Vuk Brankovitch no creía que la Alianza pudiese prevalecer sobre los turcos otomanos. Después de bastantes años de matrimonio, y del que tenía ocho hijas, había tenido al fin un hijo varón, rebosante de salud. La convenida retirada de sus tropas le garantizaba que sus tierras seguirían perteneciéndole y, después, pasarían a su hijo.

En el campamento otomano, el sultán estaba preocupado, pues el viento soplaba fuerte desde el oeste. Si al día siguiente seguía igual, sus tropas estarían en desventaja, pues tendrían que luchar con el polvo dándoles en los ojos. Debía rezar a Alá para que cambiase el viento.

Murat estaba sentado con las piernas cruzadas en su lujosa tienda, cenando con sus dos hijos. Detrás de ellos, Adora dirigía a las esclavas y tomaba un bocado cuando podía. Tres músicos tocaban una música suave. Terminada la cena, el sultán hizo una seña a su esposa favorita para que se sentase con él. Ella dejó dos pequeños cuencos de almendras azucaradas en unas mesas próximas y se sentó junto a Murat para contemplar el baile.

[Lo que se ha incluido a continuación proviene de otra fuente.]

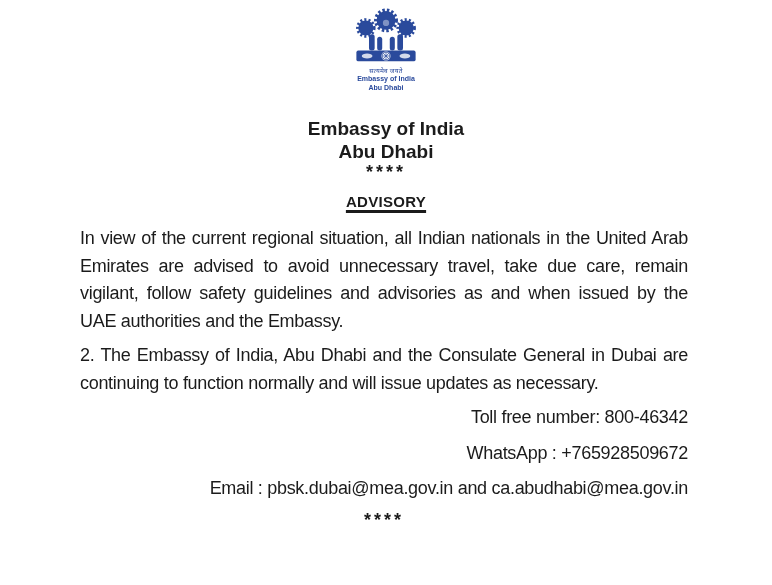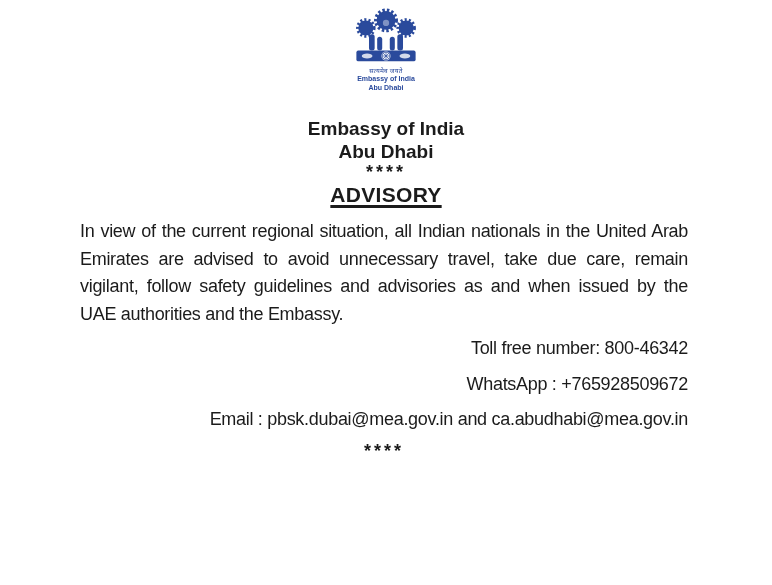--- a/index.html
+++ b/index.html
@@ -47,24 +47,24 @@
     line-height: 23px;
     margin: 0;
   }
   .stars {
     font-size: 18px;
     font-weight: bold;
     line-height: 19px;
     letter-spacing: 3px;
   }
   .advisory-heading {
-    font-size: 21px;
+    font-size: 15px;
     font-weight: bold;
     line-height: 26px;
-    margin: 0;
+    margin: 7px;
     text-decoration: underline;
     text-decoration-thickness: 2.5px;
     text-underline-offset: 3px;
     letter-spacing: 0.3px;
   }
   .content {
     margin: 10px 84px 0 80px;
   }
   .para {
     font-size: 18px;
@@ -132,20 +132,21 @@
     <div class="title-block">
       <h1 class="title-line">Embassy of India</h1>
       <h1 class="title-line">Abu Dhabi</h1>
       <div class="stars">****</div>
       <h2 class="advisory-heading">ADVISORY</h2>
     </div>
   </header>
 
   <main class="content">
     <p class="para justify">In view of the current regional situation, all Indian nationals in the United Arab Emirates are advised to avoid unnecessary travel, take due care, remain vigilant, follow safety guidelines and advisories as and when issued by the UAE authorities and the Embassy.</p>
+    <p class="para justify">2. The Embassy of India, Abu Dhabi and the Consulate General in Dubai are continuing to function normally and will issue updates as necessary.</p>
 
     <p class="para contact">Toll free number: 800-46342</p>
     <p class="para contact">WhatsApp : +765928509672</p>
     <p class="para contact">Email : pbsk.dubai@mea.gov.in and ca.abudhabi@mea.gov.in</p>
 
     <div class="stars footer-stars">****</div>
   </main>
 
 </div>
 

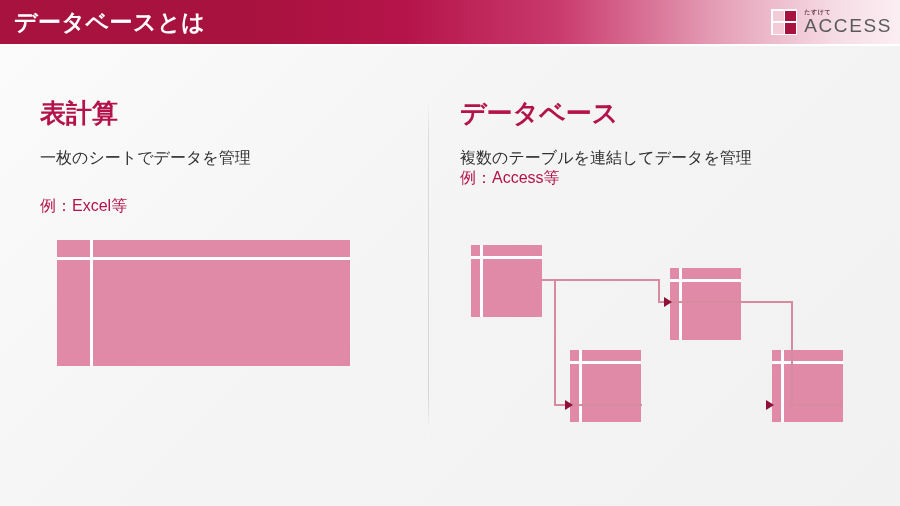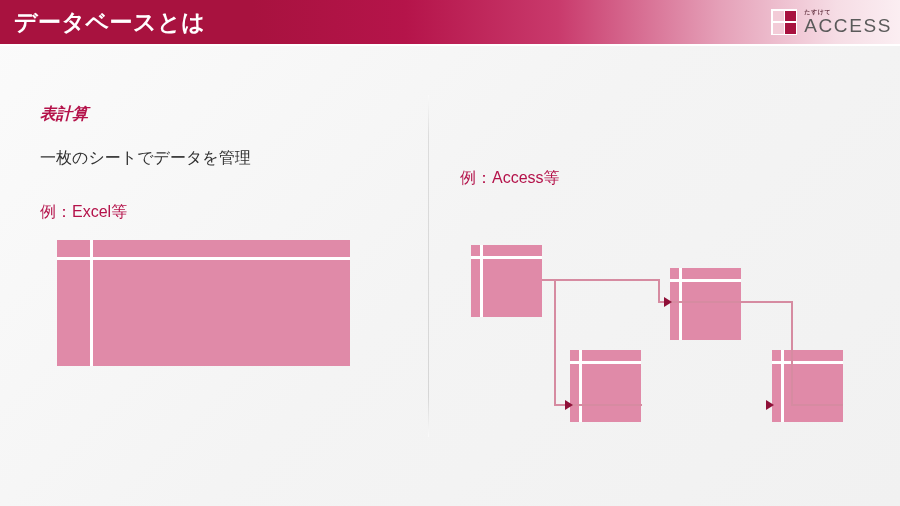--- a/index.html
+++ b/index.html
@@ -94,45 +94,44 @@
   .logo-word {
     font-size: 19px;
     color: #5a5a5a;
     letter-spacing: 1.6px;
     line-height: 19px;
   }
 
   
   .column-heading {
     position: absolute;
-    font-size: 16px;
+    font-size: 26px;
     font-weight: bold;
     color: #b4124a;
     line-height: 27px;
     white-space: nowrap;
-    font-style: italic;
   }
   .column-desc {
     position: absolute;
     font-size: 16px;
     color: #2f2f2f;
     line-height: 20px;
     white-space: nowrap;
   }
   .column-example {
     position: absolute;
     font-size: 16px;
     color: #b4124a;
     line-height: 20px;
     white-space: nowrap;
   }
 
   #heading-left   { left: 40px;  top: 100px; }
   #desc-left      { left: 40px;  top: 148px; text-align: center; }
-  #example-left   { left: 40px;  top: 202px; text-align: right; }
+  #example-left   { left: 40px;  top: 196px; text-align: right; }
   #heading-right  { left: 460px; top: 100px; }
   #desc-right     { left: 460px; top: 148px; }
   #example-right  { left: 460px; top: 168px; }
 
   #column-divider {
     position: absolute;
     left: 428px;
     top: 95px;
     width: 1px;
     height: 342px;
@@ -276,20 +275,22 @@
 
   <div class="column-heading" id="heading-left">表計算</div>
   <div class="column-desc" id="desc-left">一枚のシートでデータを管理</div>
   <div class="column-example" id="example-left">例：Excel等</div>
 
   <div id="spreadsheet-graphic">
     <div id="spreadsheet-header-divider"></div>
     <div id="spreadsheet-column-divider"></div>
   </div>
 
+  <div class="column-heading" id="heading-right">データベース</div>
+  <div class="column-desc" id="desc-right">複数のテーブルを連結してデータを管理</div>
   <div class="column-example" id="example-right">例：Access等</div>
 
   <div id="database-graphic">
 
     <div class="db-table" id="db-table-1">
       <div class="db-row-divider"></div>
       <div class="db-col-divider"></div>
     </div>
 
     <div class="db-table" id="db-table-2">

El la rodeó con un brazo y se inclinó para besarla.

– Vuestra madre -dijo a Bajazet y a Yakub-solía bailar sólo para mí. -Rió entre dientes-. Era sumamente hábil, según recuerdo.

Adora se echó a reír.

– Me sorprende que lo recuerdes, mi señor, ya que raras veces me dejabas terminar un baile.

– ¿Todavía bailas para nuestro padre? -preguntó delicadamente Bajazet.

– En ocasiones -respondió Adora, y rió al ver su mirada sorprendida.

Murat pareció ligeramente disgustado.

– Si preguntases en mi harén -gruñó a Bajazet-, te enterarías de que aún no estoy muerto del todo, muchacho.

– Haya paz, mis señores -terció Adora, interponiéndose entre ellos-. Bajazet, Yakub, id a ver si vuestras tropas están cómodas para pasar la noche y rezad para que Alá nos bendiga. Vuestro padre y yo os damos las buenas noches.